▶ _Exercise description_
All records must be quoted exactly. Omit the pictures.

▶ _Extracted information_
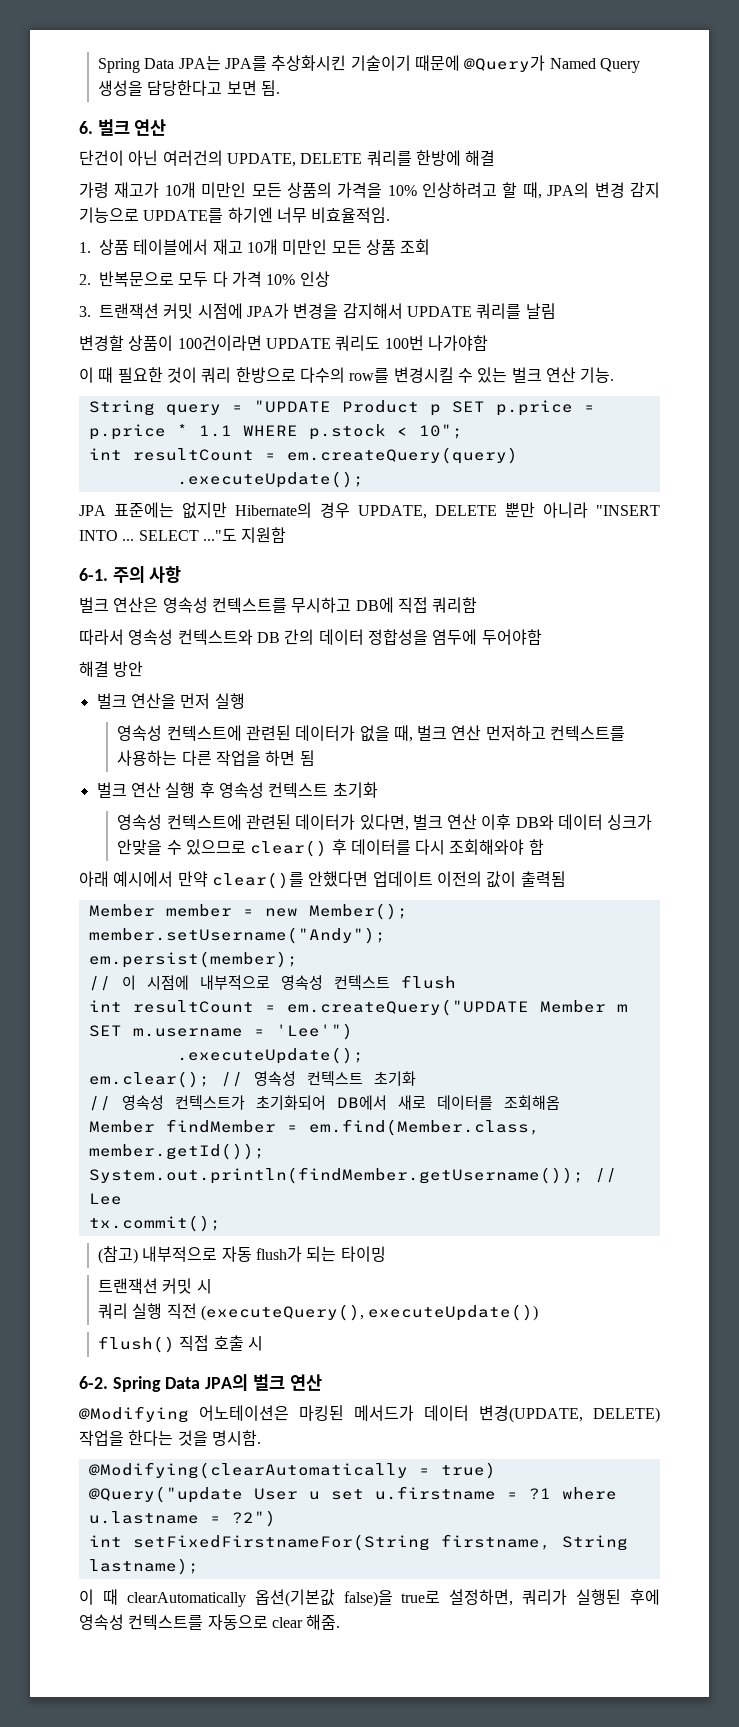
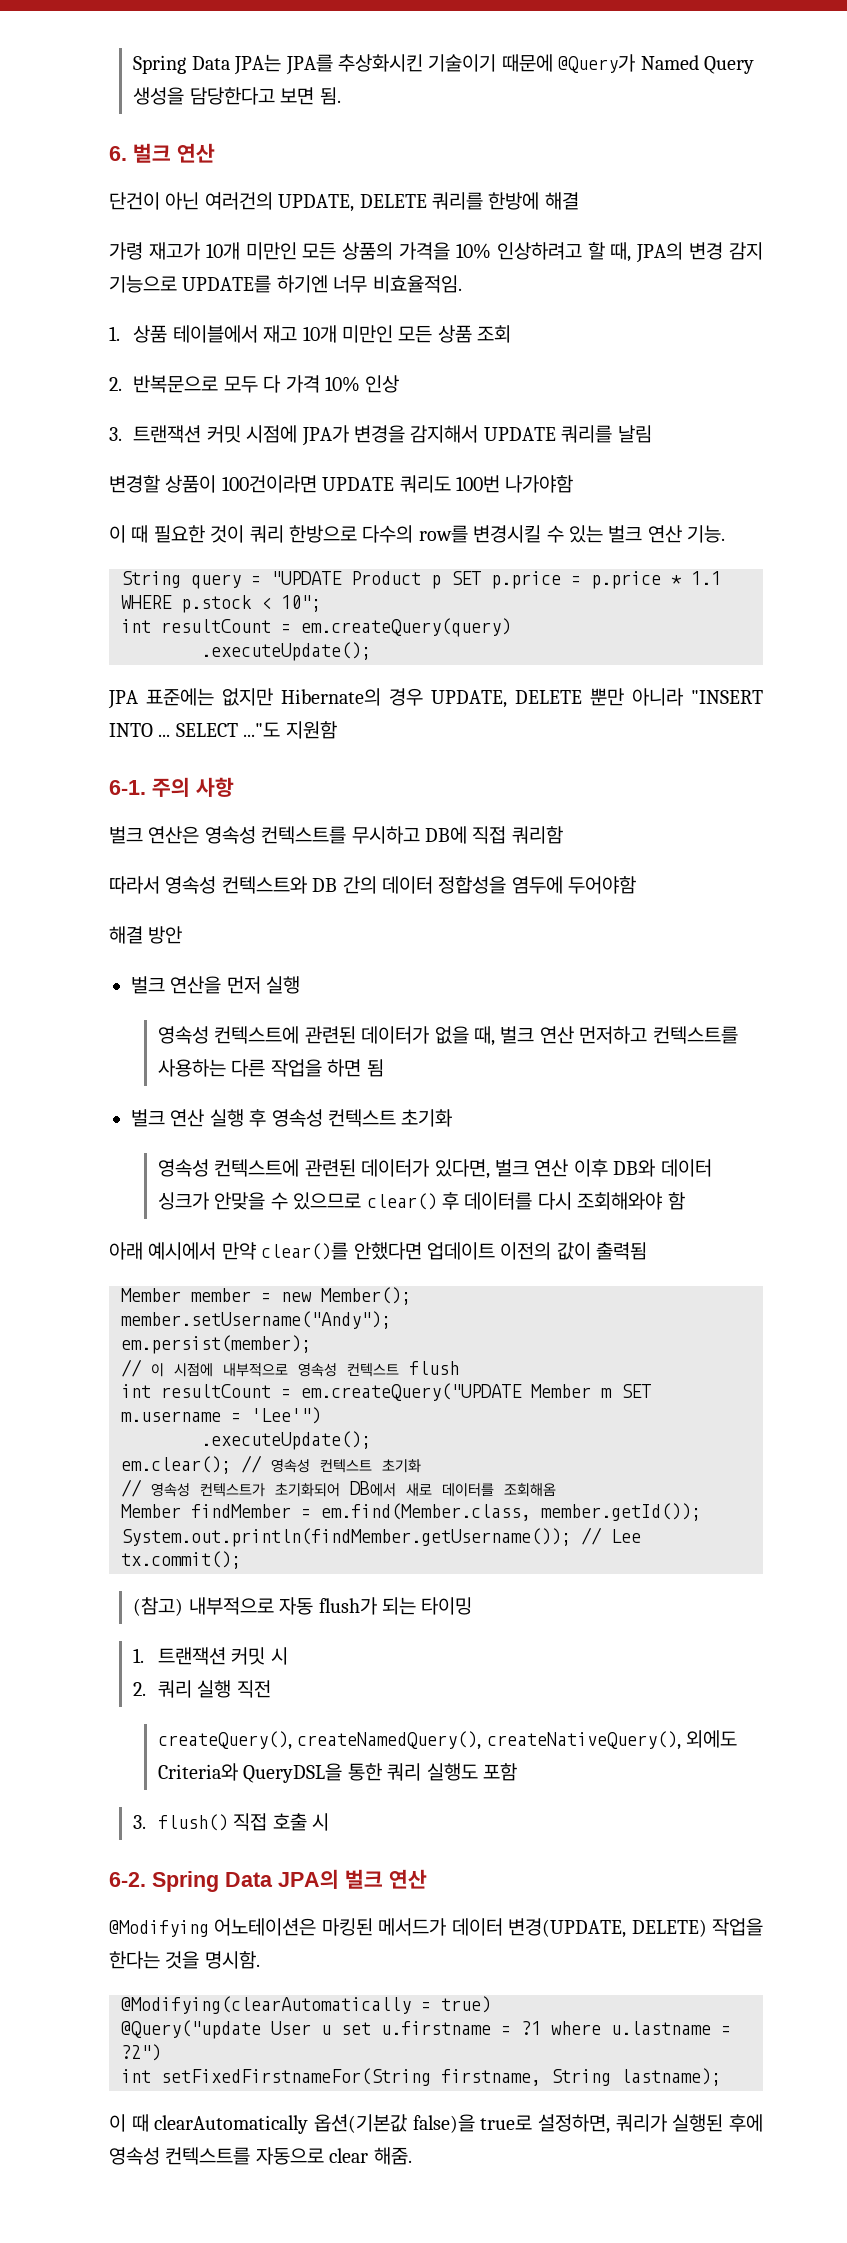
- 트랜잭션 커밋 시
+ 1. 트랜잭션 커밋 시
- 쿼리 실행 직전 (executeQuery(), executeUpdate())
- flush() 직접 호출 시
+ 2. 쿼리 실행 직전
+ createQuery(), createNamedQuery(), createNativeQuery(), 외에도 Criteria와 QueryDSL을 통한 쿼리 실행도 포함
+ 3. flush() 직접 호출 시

▶ _Completed exercise_
- 트랜잭션 커밋 시
+ 1. 트랜잭션 커밋 시
- 쿼리 실행 직전 (executeQuery(), executeUpdate())
- flush() 직접 호출 시
+ 2. 쿼리 실행 직전
+ createQuery(), createNamedQuery(), createNativeQuery(), 외에도 Criteria와 QueryDSL을 통한 쿼리 실행도 포함
+ 3. flush() 직접 호출 시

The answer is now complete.